The Nine Lives of Christmas is a 2014 American made-for-television romantic comedy film and Hallmark Channel original movie, written by Nancy Silvers, based on the book by Sheila Roberts. Directed by Mark Jean, it stars Brandon Routh and Kimberely Sustad. The film premiered on November 8, 2014, on the Hallmark Channel.

Plot
As a fireman, Zachary is always ready to help people, but since his parents' relationship was marked by conflict, he is opposed to commitments. He buys houses as an investment, fixes them up in his time off, and uses the profit he earns from selling them to invest in more properties. He likes dating and has been dating a model, but does not see how anyone could possibly know you are with someone you could commit to for life.

Marilee has a very romantic view of life, even though it has not worked out that way for her. She is responsible and very capable. She is also the owner of a cat named Queenie, even though the apartment complex where she lives has a strict, no-pet policy. Working her way through veterinary school, she has promised herself not to get involved with anyone until she has started her career. Zach comes across a homeless cat named Ambrose who has been cornered by a large dog. After he rescues the cat, the cat decides to move in with him, uninvited.
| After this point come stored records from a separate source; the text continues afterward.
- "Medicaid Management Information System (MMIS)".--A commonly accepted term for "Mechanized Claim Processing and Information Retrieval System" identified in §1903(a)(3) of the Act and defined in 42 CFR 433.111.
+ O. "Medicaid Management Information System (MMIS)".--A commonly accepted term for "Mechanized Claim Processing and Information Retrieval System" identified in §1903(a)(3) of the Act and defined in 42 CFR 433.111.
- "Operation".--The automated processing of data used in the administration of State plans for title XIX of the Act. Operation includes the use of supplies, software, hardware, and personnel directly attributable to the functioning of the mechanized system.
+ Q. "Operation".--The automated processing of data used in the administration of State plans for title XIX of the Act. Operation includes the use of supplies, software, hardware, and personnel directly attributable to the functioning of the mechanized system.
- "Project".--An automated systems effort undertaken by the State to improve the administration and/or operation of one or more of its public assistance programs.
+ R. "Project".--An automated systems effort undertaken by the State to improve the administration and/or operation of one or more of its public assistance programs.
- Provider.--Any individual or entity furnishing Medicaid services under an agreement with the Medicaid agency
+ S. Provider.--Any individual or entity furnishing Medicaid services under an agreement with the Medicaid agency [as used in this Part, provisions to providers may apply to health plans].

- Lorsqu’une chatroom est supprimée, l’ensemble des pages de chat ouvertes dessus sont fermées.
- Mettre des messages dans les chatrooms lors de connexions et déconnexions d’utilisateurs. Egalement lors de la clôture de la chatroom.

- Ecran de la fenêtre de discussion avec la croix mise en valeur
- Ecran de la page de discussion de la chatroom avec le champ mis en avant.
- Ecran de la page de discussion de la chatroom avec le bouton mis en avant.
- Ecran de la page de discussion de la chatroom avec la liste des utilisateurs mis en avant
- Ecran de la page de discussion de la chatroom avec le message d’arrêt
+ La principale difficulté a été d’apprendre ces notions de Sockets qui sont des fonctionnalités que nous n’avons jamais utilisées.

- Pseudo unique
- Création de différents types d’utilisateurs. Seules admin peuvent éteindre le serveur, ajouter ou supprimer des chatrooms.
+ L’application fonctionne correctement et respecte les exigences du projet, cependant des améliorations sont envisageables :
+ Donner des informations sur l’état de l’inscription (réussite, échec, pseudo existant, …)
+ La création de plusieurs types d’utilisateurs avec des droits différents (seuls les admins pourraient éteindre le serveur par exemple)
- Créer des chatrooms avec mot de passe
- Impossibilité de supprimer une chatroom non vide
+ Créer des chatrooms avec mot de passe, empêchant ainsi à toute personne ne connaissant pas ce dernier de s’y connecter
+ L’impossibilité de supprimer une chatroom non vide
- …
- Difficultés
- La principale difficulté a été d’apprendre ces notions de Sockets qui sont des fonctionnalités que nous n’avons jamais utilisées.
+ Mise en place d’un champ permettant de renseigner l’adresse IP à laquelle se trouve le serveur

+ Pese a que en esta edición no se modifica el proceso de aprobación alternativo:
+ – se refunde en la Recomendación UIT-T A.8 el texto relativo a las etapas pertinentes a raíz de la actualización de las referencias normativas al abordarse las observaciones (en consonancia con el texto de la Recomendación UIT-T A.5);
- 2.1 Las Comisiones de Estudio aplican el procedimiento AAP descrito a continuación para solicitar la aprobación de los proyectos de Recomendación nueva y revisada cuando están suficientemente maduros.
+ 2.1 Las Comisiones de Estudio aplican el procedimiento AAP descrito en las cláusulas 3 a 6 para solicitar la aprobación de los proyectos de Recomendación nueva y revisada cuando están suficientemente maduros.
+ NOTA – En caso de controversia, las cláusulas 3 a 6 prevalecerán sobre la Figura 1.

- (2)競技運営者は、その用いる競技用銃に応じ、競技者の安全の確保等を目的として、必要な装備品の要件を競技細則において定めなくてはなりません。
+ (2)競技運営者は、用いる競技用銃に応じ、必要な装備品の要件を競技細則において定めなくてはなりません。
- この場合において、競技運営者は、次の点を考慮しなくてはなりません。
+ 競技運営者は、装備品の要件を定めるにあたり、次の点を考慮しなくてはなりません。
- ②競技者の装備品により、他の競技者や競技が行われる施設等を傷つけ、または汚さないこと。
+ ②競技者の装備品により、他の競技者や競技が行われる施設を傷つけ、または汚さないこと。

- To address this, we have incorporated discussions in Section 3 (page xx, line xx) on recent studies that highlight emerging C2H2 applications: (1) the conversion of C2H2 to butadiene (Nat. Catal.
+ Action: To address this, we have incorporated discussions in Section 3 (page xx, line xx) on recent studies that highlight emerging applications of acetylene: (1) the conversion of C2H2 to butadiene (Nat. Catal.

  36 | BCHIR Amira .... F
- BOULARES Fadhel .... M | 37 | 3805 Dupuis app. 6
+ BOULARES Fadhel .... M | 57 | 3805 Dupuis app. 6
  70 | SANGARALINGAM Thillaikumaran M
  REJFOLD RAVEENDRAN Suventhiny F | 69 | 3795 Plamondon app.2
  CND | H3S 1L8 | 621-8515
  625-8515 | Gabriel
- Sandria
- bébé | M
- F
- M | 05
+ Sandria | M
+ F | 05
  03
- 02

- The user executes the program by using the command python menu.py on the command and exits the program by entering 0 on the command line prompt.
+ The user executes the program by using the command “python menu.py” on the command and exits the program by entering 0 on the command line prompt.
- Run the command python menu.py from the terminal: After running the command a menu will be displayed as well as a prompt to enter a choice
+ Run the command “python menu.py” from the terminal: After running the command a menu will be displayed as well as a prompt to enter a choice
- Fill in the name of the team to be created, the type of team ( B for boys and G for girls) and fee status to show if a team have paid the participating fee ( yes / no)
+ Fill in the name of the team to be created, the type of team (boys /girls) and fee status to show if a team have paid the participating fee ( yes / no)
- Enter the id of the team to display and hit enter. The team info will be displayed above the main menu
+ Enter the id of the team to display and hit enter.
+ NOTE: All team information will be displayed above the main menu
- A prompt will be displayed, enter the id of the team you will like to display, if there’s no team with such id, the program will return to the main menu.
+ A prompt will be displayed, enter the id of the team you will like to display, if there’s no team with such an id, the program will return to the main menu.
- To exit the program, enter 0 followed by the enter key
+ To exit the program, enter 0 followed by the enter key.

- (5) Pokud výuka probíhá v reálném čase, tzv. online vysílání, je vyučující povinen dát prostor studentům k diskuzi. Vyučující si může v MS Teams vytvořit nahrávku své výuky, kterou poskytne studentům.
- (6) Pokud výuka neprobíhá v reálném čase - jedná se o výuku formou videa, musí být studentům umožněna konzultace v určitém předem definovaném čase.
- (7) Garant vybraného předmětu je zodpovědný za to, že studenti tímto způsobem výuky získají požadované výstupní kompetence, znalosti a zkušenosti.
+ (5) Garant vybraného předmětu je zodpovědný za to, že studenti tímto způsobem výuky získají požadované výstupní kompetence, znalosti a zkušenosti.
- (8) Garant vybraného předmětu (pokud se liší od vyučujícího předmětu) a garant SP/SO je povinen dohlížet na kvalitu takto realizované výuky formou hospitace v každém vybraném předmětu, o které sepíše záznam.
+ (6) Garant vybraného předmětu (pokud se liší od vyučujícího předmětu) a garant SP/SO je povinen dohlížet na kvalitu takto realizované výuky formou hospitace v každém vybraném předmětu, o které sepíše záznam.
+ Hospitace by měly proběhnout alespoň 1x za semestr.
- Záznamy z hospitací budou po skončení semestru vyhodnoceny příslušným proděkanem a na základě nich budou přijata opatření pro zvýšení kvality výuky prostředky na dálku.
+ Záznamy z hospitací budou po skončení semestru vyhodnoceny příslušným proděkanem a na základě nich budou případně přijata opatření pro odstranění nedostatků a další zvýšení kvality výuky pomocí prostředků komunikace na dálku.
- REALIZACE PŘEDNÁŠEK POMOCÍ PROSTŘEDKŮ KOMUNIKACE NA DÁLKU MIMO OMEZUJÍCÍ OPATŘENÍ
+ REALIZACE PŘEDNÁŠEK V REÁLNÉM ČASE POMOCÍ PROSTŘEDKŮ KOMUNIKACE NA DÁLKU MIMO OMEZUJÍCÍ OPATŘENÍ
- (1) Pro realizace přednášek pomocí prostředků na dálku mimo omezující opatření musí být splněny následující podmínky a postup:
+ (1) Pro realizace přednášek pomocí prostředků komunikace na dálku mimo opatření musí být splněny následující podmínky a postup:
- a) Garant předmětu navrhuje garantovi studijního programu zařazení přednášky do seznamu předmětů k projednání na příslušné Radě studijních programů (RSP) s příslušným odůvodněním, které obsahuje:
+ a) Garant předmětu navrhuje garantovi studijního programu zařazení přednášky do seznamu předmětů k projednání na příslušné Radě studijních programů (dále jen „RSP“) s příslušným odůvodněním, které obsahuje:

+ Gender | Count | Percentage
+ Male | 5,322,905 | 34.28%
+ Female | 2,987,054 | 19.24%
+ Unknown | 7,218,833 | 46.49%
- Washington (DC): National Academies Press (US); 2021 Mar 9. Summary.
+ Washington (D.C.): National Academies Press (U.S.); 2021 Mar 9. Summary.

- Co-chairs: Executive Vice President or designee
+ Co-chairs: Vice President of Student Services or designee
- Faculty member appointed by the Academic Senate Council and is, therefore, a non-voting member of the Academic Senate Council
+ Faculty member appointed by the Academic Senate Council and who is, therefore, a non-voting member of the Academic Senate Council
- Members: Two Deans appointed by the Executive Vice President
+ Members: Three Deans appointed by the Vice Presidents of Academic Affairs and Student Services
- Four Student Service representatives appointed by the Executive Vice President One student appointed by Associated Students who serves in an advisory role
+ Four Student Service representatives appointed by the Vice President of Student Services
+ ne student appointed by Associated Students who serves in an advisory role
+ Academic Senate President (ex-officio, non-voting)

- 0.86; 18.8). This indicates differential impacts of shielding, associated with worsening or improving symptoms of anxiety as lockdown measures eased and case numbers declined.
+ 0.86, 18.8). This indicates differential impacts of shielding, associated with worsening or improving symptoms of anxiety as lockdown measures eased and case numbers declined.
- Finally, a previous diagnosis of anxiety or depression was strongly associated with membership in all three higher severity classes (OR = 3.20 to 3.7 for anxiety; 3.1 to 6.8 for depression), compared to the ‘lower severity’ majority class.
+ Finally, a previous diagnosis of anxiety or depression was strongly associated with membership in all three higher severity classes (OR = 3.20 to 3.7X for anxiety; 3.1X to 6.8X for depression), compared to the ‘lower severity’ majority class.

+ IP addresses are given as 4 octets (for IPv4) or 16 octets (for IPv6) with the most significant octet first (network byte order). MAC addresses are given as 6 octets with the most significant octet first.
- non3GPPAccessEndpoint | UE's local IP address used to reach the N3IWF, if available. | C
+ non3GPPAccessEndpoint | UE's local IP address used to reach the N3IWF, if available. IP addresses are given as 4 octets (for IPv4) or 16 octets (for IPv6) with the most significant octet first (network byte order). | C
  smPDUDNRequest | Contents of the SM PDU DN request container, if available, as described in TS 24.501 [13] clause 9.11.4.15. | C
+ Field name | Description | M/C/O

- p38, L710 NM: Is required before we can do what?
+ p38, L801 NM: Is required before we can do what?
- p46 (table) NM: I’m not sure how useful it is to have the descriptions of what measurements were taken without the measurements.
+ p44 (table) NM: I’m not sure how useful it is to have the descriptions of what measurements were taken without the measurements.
Somehow the cats play a role in the two getting to know each other better.

Cast
 Brandon Routh as Zachary Stone 
 Kimberley Sustad as Marilee White
 Gregory Harrison as Chief Sam 
 Chelsea Hobbs as Blair
 Stephanie Bennett as Jaclyn
 Dallas Blake as Mark
 Sean Tyson as Ray
 Carey Feehan as Kyle
 Nicole Fraissinet as Anna
 Alison Araya as Lucy
 Giles Panton as Craig
 Jennifer Cheon Garcia as Sarah

Production
The film is based on the novel by the same name by Sheila Roberts. Brandon Routh and Kimberly Sustad were chosen to portray the film's leads, and Jim Head and Ted Bauman served as executive producers. Sustad has stated that her favorite part of the film was the last scene, as she felt that it was "that ‘Pretty Woman’ moment".

Release and reception
The movie was well received by its audience. The premiere for The Nine Lives of Christmas on November 8, 2014, on Hallmark garnered 3.4 million total viewers and reached 4.9 unduplicated viewers, based on Nielsen Company ratings for November 3 – 9, 2014. For its premier weekend The Nine Lives of Christmas coupled with the nearly as well viewed A Cookie Cutter Christmas shown the following night made the Hallmark Channel the most watched network both among households and in the demographic group of women 25-54. In addition, the network was rated the second most viewed cable network overall during that period. The movie had been the channel's most viewed film of the year up to that date. Hallmark has shown the film every year since. Seven years after its premiere, reviewer Sarabeth Pollock of Fansided noted it was still a fan favorite on many people's lists of holiday films to watch, confessing: "After all, there’s nothing better than the holidays, firemen, and cats."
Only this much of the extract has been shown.